[[ DATA SUPPLIED open ]]

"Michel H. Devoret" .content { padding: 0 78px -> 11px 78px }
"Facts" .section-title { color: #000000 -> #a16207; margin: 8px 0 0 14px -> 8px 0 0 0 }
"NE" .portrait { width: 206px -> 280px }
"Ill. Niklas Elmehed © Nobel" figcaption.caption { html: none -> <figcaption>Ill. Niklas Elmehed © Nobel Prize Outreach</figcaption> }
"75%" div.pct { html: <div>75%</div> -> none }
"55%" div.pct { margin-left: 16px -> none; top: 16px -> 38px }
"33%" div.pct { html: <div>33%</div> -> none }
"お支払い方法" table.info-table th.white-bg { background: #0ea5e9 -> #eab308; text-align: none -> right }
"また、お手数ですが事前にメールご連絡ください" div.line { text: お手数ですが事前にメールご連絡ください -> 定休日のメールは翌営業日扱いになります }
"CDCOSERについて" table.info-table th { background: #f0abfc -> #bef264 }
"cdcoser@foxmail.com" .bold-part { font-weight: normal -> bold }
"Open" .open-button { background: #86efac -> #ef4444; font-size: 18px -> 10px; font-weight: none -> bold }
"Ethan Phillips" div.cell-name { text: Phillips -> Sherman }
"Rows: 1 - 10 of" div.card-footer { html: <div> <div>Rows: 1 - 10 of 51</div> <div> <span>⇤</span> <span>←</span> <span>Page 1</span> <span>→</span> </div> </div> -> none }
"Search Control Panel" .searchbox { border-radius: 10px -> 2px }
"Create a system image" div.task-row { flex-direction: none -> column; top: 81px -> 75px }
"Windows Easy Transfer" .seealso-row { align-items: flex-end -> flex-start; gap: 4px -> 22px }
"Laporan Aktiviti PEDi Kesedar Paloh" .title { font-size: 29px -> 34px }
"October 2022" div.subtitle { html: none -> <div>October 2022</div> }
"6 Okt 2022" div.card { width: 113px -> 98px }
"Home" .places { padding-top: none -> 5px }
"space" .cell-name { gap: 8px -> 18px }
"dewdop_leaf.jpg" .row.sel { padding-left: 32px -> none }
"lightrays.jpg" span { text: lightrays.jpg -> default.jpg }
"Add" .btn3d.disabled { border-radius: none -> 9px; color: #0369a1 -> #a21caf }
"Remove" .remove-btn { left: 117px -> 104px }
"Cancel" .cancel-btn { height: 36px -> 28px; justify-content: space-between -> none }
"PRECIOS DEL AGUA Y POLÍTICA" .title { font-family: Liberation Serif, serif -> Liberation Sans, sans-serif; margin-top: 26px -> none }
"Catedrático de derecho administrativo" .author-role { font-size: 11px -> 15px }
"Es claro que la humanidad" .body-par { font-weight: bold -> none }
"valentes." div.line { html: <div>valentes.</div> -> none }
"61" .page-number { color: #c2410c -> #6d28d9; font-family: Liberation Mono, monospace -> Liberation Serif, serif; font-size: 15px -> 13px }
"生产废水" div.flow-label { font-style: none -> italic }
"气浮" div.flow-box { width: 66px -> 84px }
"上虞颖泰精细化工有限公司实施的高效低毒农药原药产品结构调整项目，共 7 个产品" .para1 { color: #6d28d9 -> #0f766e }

[[ DATA SUPPLIED closed ]]

— DIRECTIONS —
Only the number is wanted here. How many lines in the entries contain "size"?

— SOLUTION TO THIS PROBLEM —
4